In general, tests to diagnose lumbosacral radiculopathy include physical examination, magnetic resonance imaging (MRI), and electromyography. However, radiculopathy cannot be excluded from normal physical examination [1], and the diagnostic value of each of these findings is insufficient [2]. MRI is more expensive than computed tomography (CT), some researchers have insufficient MRI findings to diagnose radiculopathy [3], and many asymptomatic subjects are misdiagnosed with herniated discs based on MRI findings [4]. Electromyography is a useful method to diagnose radiculopathy [5]. However, there is an invasive aspect, which involves inserting a needle into the patient, thereby causing pain during the examination. Otherwise, digital infrared thermographic imaging (DITI) showed the functional changes of body temperatures noninvasively with economical cost and short examination time.
In lumbar herniated discs, hypothermia is induced in the lesion area when compared with the normal tissue because of the dysfunction of the autonomic nervous system [6]. DITI can objectively visualize changes in skin temperature in patients [7,8], especially those undergoing radiculopathy [9]. DITI provides an accurate diagnosis by using a thermodermatome to identify nerve roots; this helps clinicians in determining a treatment plan for lumbar discs [10]. Even though it uses thermatological characteristics, general practitioners and nurses find it difficult to accurately read a DITI.
Research on artificial intelligence and deep learning is being conducted to improve accuracy or to help diagnosis and treatment in various fields of medicine (radiology [11], ultrasound [12], pathology [13], and others). In anesthesia, research is being conducted to provide stable anesthesia through artificial intelligence and machine learning [14]. Artificial intelligence supports the development of predictive models to estimate the risk of diabetes and related complications, and it will help bring an element of personalized care in diabetes management [15]. Recent studies have shown that deep learning becomes a very promising adjunct in liver imaging tasks, which improves performance in detecting and evaluating liver lesions, facilitating clinical treatment for liver ailments, and predicting liver treatment response [16].
This study aimed to perform differential screening of L4-5 or L5-S1 discs, which are high-frequency herniated lumbar discs (HLDs) [17,18], and patients from two to five decades have a more than 90 percent chance of HLD occurring either at L4/5 or L5/S1 radiculopathy [19]. Because the dermatome is adjacent and it can be difficult to distinguish it, the authors try to perform the analysis by applying machine learning such that community medical personnel who are not spine specialists can help in conservative care, such as foraminal block, for patients who were classified based on DITI without using expensive equipment, such as MRI. Therefore, this machine learning algorithm helps clinicians accurately determine the target of foraminal root block with the screening of HLD level. The authors explored the infrared thermographic images of lumbosacral radiculopathy from a multicenter database using machine-learning-based infrared thermographic software.

2. Materials and Methods

2.1. Dataset and IRBs

A total of 1282 patients who performed one-level discectomy from 2006 to 2020 were retrospectively reviewed by specially trained spine surgeons, and 842 patients were enrolled in this study. The use of patient data retrospectively for research purposes was approved, and informed consent was waived by the Institutional Review Board at the National Health Insurance Service Ilsan Hospital (IRB no.: 2021-07-030). The dataset (National Reference Standard Korean Thermal Data Center at the National Health Insurance Service Ilsan Hospital and Gangnam Severance Hospital) of patients who underwent one-level discectomy was applied to develop and to externally validate a machine-learning-based classification tool for thermographic images.

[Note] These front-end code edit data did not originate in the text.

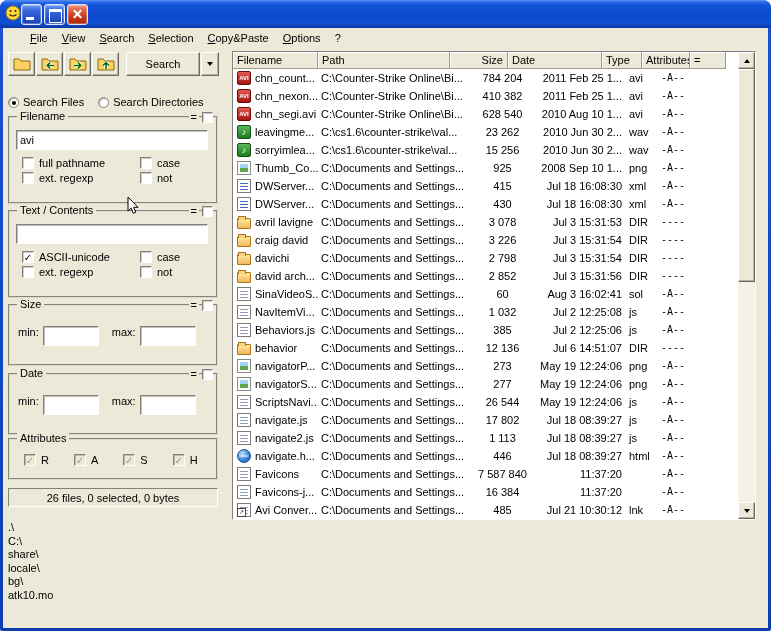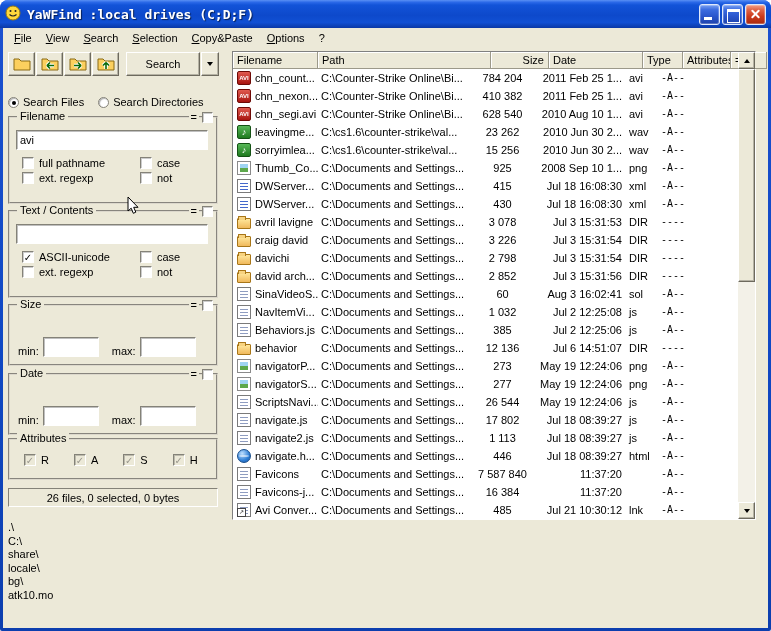"YaWFind :local drives (C;D;F)" span.title-text { html: <span>YaWFind :local drives (C;D;F)</span> -> none }
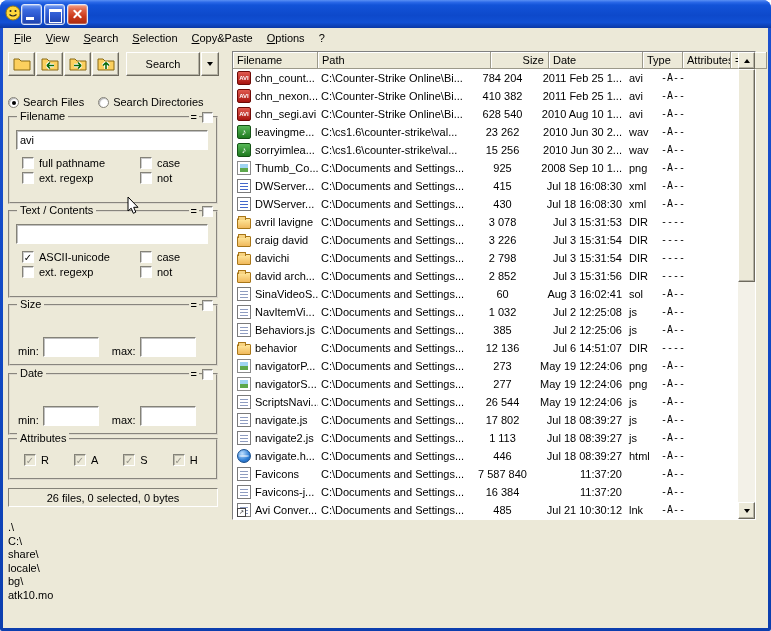"File" .menubar { padding-left: 4px -> 20px }
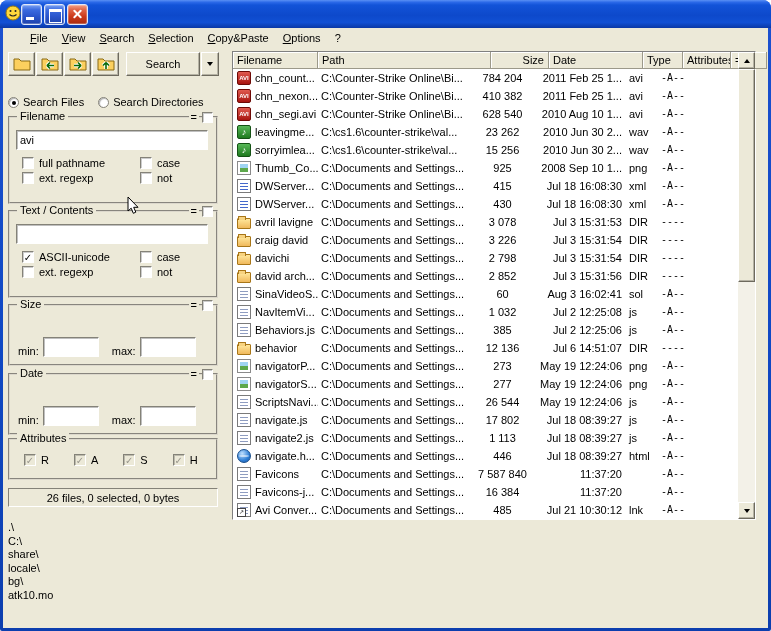"Path" .w1 { width: 173px -> 132px }
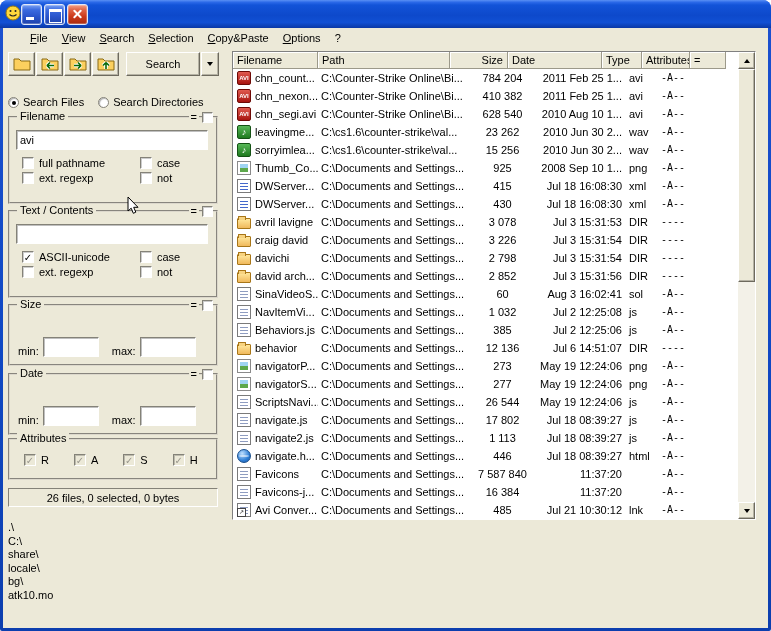"min:" .minmax { align-items: flex-end -> flex-start; margin: 31px 0 0 8px -> 20px 0 0 8px }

2.2. Inclusion and Exclusion Criteria

The inclusion criteria were: (1) patients who were diagnosed with one of the various lumbar diseases, including lumbar disc herniation, at Ilsan Hospital from 2 March 2000 to 30 June 2021, and underwent DITI of the lower extremity; (2) those with at least one of the following radiologic criteria preoperatively: diagnosed with HLD based on CT or MRI images; and (3) those who findings were cross verified by a radiology specialist. The included patients were divided into two groups according to the presence or absence of HLD and whether or not they were classified as multiclass L4, L5, S1, or not.
The exclusion criteria were: (1) patients with diseases that can affect the skin temperature of the lower extremities, such as diabetes, peripheral arterial occlusive disease, and other endocrinology diseases; (2) those who underwent previous cervical or lumbar surgery; and (3) those who had HLD L4/5 or L5/S1 with massive downward or upward migration with different-level radiculopathy.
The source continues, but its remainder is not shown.